M. Yannick Botrel attire l'attention de Mme la ministre de l'économie, de l'industrie et de l'emploi sur la situation particulièrement anormale vécue par certains des laboratoires départementaux d'analyse. Les conseils généraux y ont investi des moyens financiers importants ces dernières années pour les rendre plus performants et ils sont désormais accrédités COFRAC ISO 17025.
Or la direction générale de la concurrence, de la consommation et de la répression des fraudes a invité l'ensemble des directions départementales de la protection des populations à confier gratuitement leurs analyses relatives aux plans de surveillance et plans de contrôle des denrées alimentaires aux établissements des services communs des laboratoires.
Cela est vécu par les laboratoires départementaux d'analyse comme une concurrence déloyale. C'est remettre en cause les investissements coûteux qui ont eu lieu dans les laboratoires départementaux qui ont déjà eu à pâtir de l'ouverture au secteur privé du contrôle sanitaire des eaux puisque cela a conduit à la fermeture d'une dizaine de laboratoires départementaux en quelques mois.

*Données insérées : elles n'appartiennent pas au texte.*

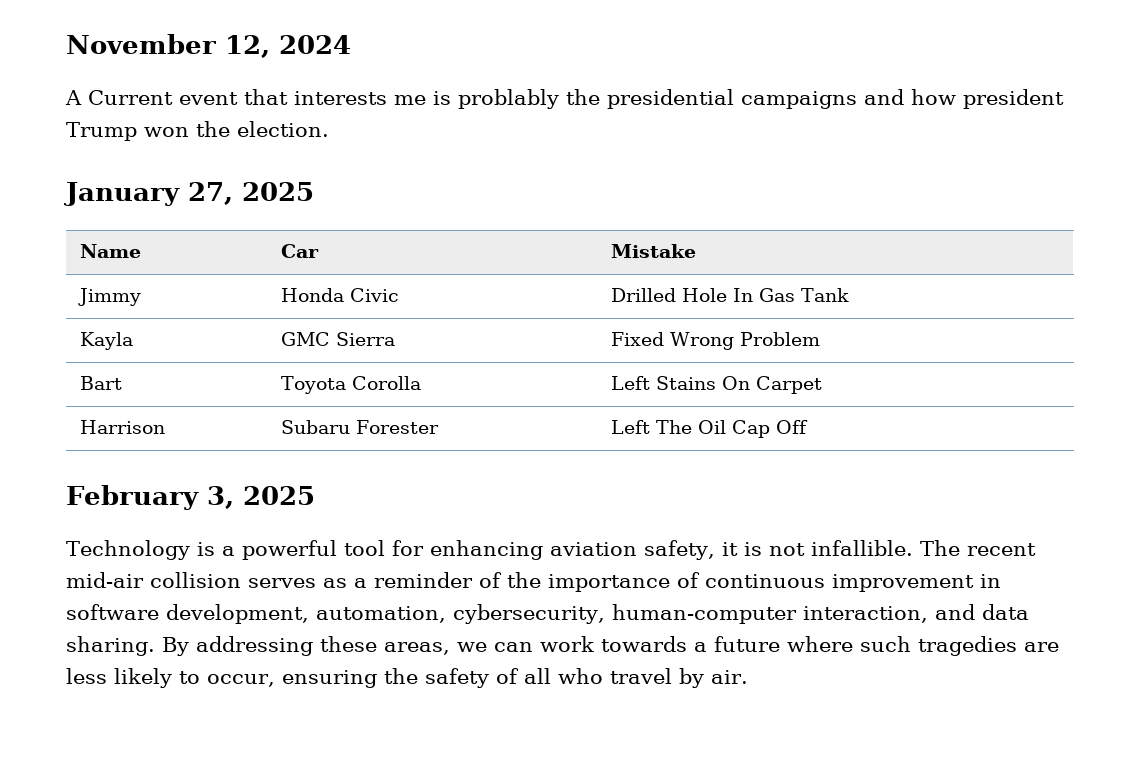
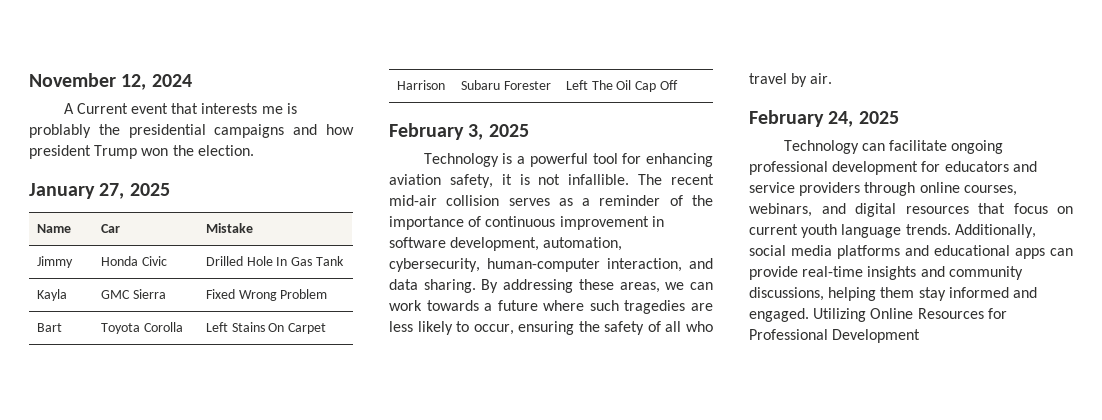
+ February 24, 2025
+ Technology can facilitate ongoing professional development for educators and service providers through online courses, webinars, and digital resources that focus on current youth language trends. Additionally, social media platforms and educational apps can provide real-time insights and community discussions, helping them stay informed and engaged. Utilizing Online Resources for Professional Development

Cette concurrence nouvelle entre laboratoires de l'État et départementaux risque encore une fois de porter un coup préjudiciable à l'avenir des laboratoires départementaux d'analyse.
Il lui demande donc de veiller à ce que les laboratoires départementaux d'analyse puissent mener à bien leur mission sanitaire et, par conséquent, de clarifier la position de la direction générale de la concurrence, de la consommation et de la répression des fraudes.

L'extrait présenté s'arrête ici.